There is something morbidly fascinating about getting inside the mind of a serial killer, about plunging into a twisted psyche of macabre impulses. Trying to understand something completely beyond the moral scope of most people is an impossible task, but “My Friend Dahmer” attempts to do just that. The film works as both an origin story and an eerie portrait of Jeffrey Dahmer, chronicling his last year in high school as it attempts to understand how his early life contributed to his infamy as a serial killer and cannibal.
“My Friend Dahmer” doesn’t necessarily probe the mind of Jeffrey Dahmer as much as follow him around. His most intimate desires are alien to us, but are hinted at in a slow and eerie progression of moments. Dahmer is largely a tragically lonely figure who is ostracized at school and neglected at home. We see him spending hours on end in his lab, dissolving roadkill in acid and indulging his fascination with bones. We also see him trying to get the attention he craves by “spazzing,” or imitating bouts of epilepsy in disturbingly prolonged scenes. Dahmer’s place as an outcast humanizes him, and while his foray into the grotesque is unsettling, he appears as a misunderstood character deserving of sympathy.
The film is an adaptation of the graphic novel of the same name by John ‘Derf’ Backderf, the real-life character that befriends Dahmer. Played well by Alex Wolff (“Patriot’s Day”), Derf is intrigued by Dahmer’s spazzing and welcomes him within the ranks of his prankster friends group, heralding him as the class clown. With Derf, Dahmer finds the companionship he desperately needs. But the film is careful to sprinkle in red flags that shatter Derf’s innocent view of Dahmer and hint at something more sinister and dangerous. The film does an incredible job at navigating moments of implicit tension, coloring a sixth sense where you know something isn’t quite right and creating fear from that tension. “My Friend Dahmer” explores the dynamics between people and the gravity behind the social scene of high school.

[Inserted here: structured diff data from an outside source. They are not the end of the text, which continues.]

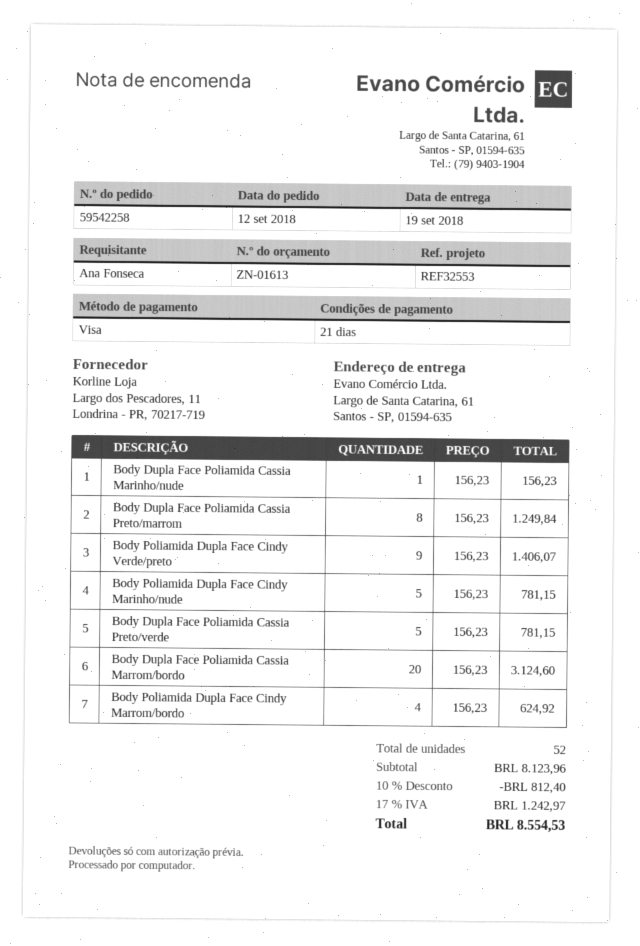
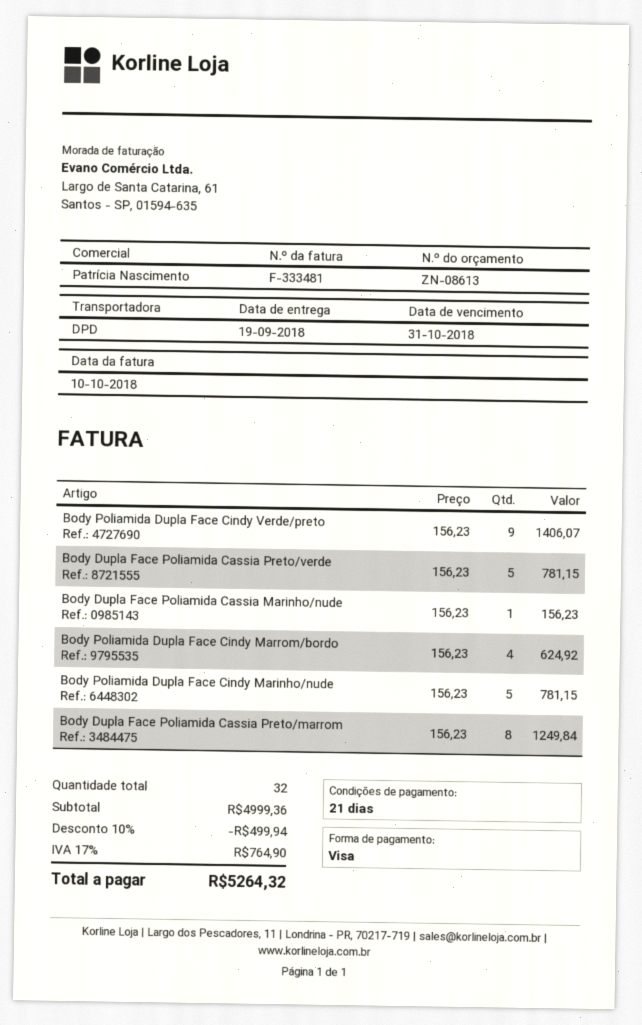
quote number: ZN-01613 -> ZN-08613
Body Dupla Face Poliamida Cassia Marrom/bordo: 20 x 156.23 = 3124.60 -> none
total quantity: 52 -> 32
subtotal: 8123.96 -> 4999.36
discount: 10% = 812.40 -> 10% = 499.94
tax: 17% = 1242.97 -> 17% = 764.90
total: 8554.53 -> 5264.32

The undeniable backbone of the film is Ross Lynch’s (“Teen Beach Movie”) portrayal of Dahmer. The former Disney Channel star is wholly unrecognizable as the shuffling, hunch-backed and hooded-eyed outcast who moves like a clunky shadow. Lynch communicates Dahmer’s bottled homosexuality with grace, showing his lustful fantasies of the neighbor with just the right dash of eeriness that hints at his later masochistic sexual desires. There’s a sense of entropy to Dahmer’s existence; his impulses and fantasies escalate uncontrollably, and he cannot find his way back to the simple reality of the other boys. There’s a sense of relatability there, in fighting to quell desires that ultimately win, but there is an overarching mystery that the film doesn’t try to explain.
The movie doesn’t make excuses for Dahmer, who would go on to infamously murder and eat seventeen people. Many scenes feature him excessively drinking, butchering animals and rubbing their bones. “My Friend Dahmer” isn’t trying to argue that he could have been saved had his friends and parents paid more attention. The movie merely wants to get inside the mind of a serial killer and humanize him, exploring the factors that contributed to the actions of one of the world’s most infamous killers.